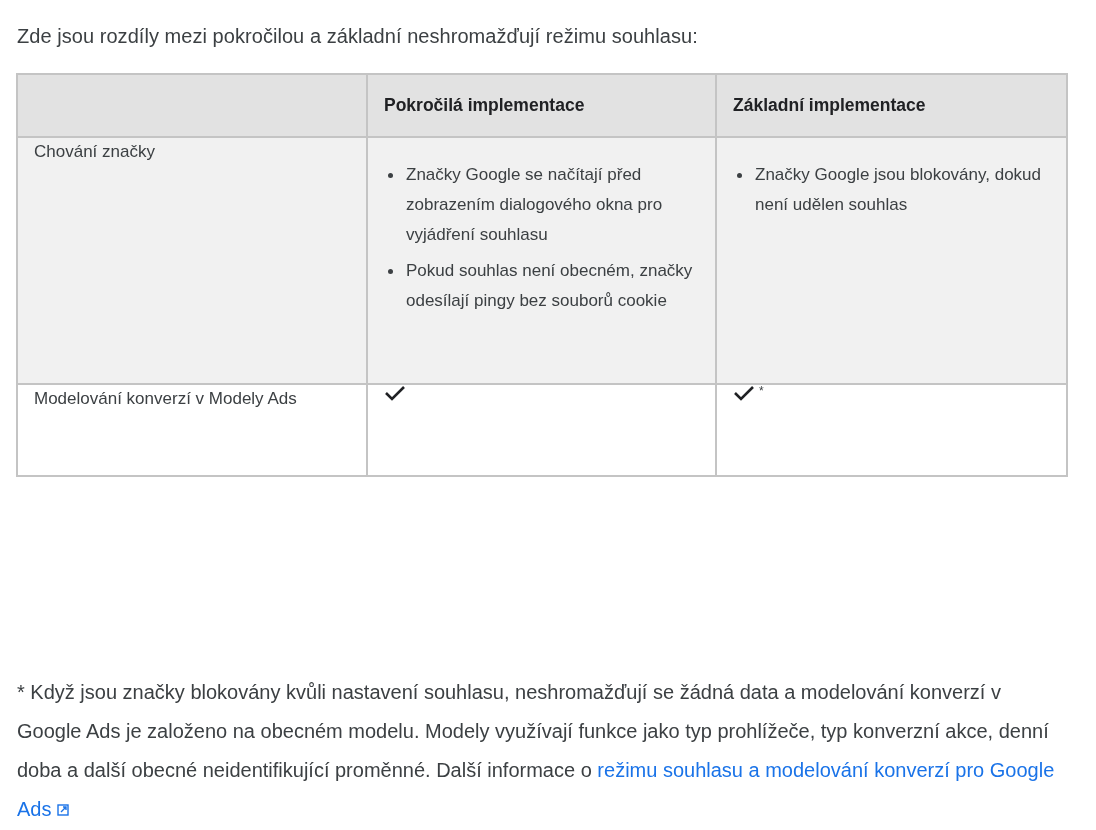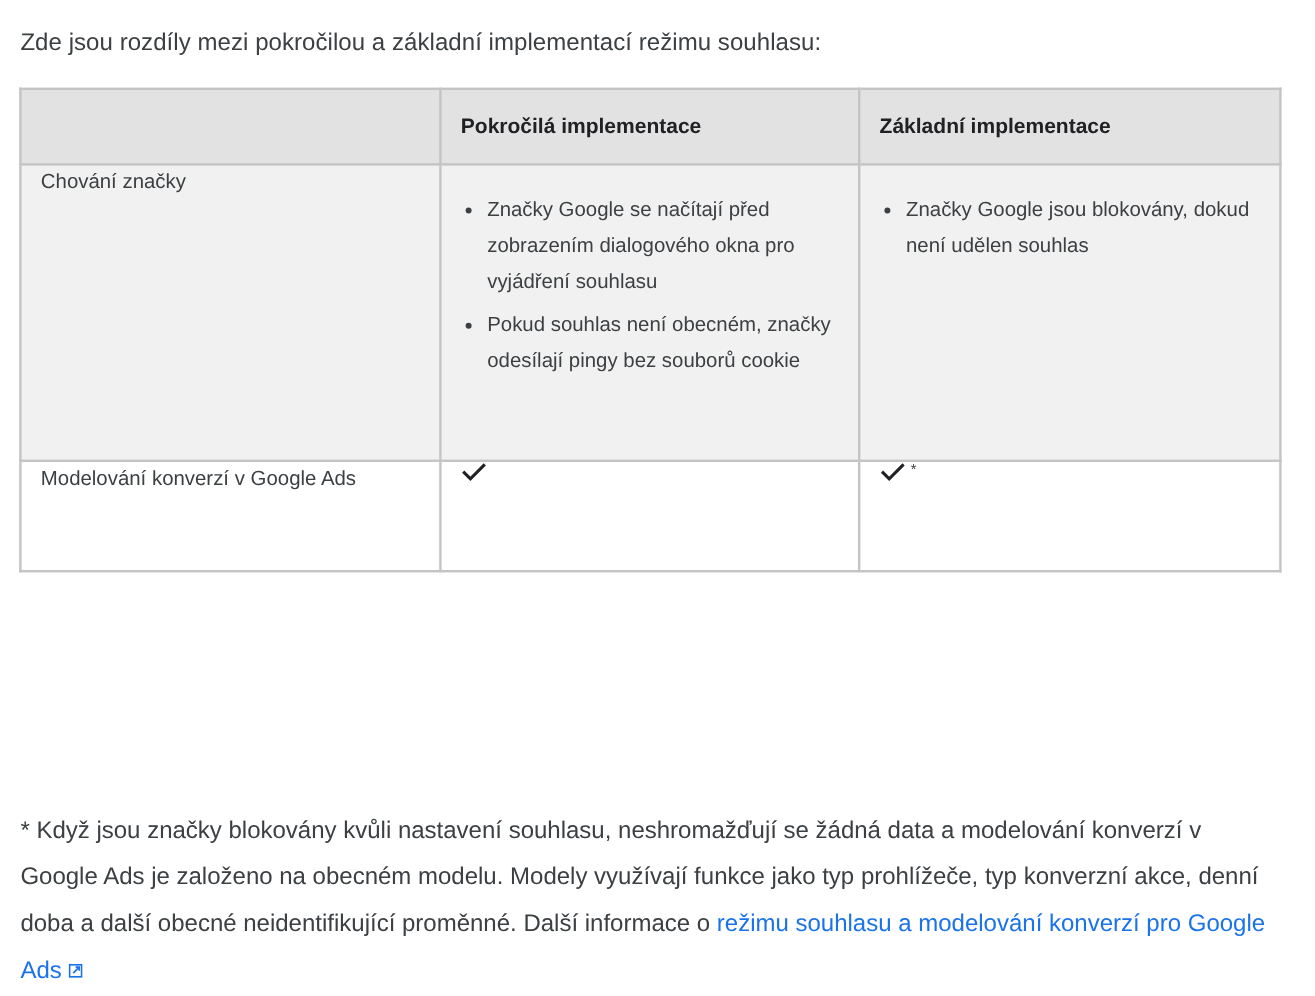--- a/index.html
+++ b/index.html
@@ -122,7 +122,7 @@
 </head>
 <body>
 
-<p class="intro">Zde jsou rozdíly mezi pokročilou a základní implementací režimu souhlasu:</p>
+<p class="intro">Zde jsou rozdíly mezi pokročilou a základní neshromažďují režimu souhlasu:</p>
 
 <table class="cmp">
   <colgroup>

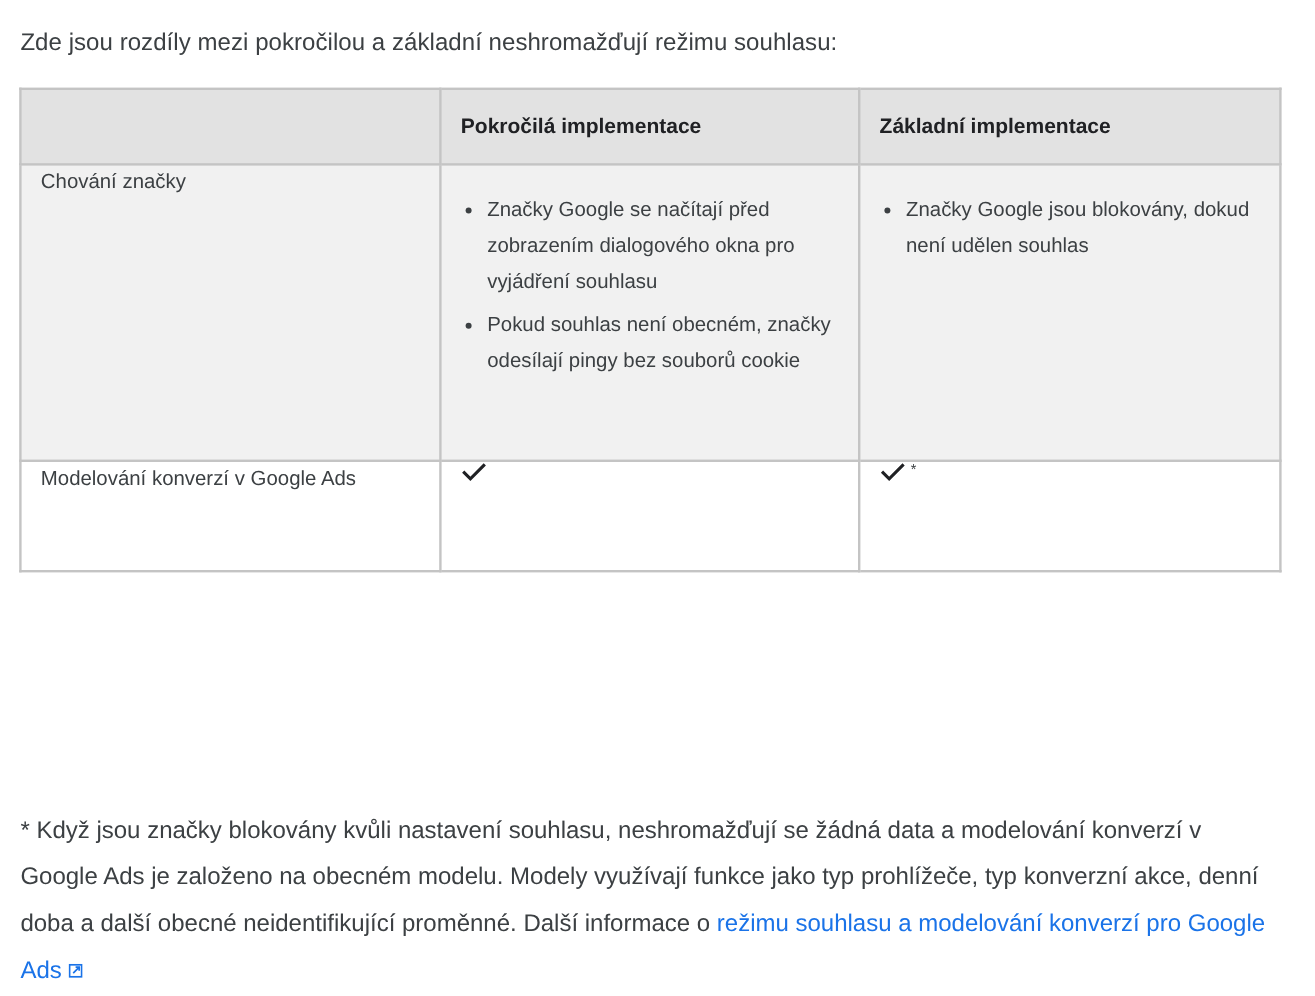--- a/index.html
+++ b/index.html
@@ -153,7 +153,7 @@
       </td>
     </tr>
     <tr class="plain r4">
-      <td class="label">Modelování konverzí v Google Ads</td>
+      <td class="label">Modelování konverzí v Modely Ads</td>
       <td class="check">
         <svg class="checkmark" viewBox="0 0 22 16">
             <path d="M2 8 L8 14 L20 2" fill="none" stroke="#202124" stroke-width="2.6"></path>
○ ○ ○ ○
- _WORK INSTRUCTIONS_
Check each line of the listing for "pokročilou", and copy the ones that hold it.

- _RESPONSE BELOW_
-<p class="intro">Zde jsou rozdíly mezi pokročilou a základní implementací režimu souhlasu:</p>
+<p class="intro">Zde jsou rozdíly mezi pokročilou a základní neshromažďují režimu souhlasu:</p>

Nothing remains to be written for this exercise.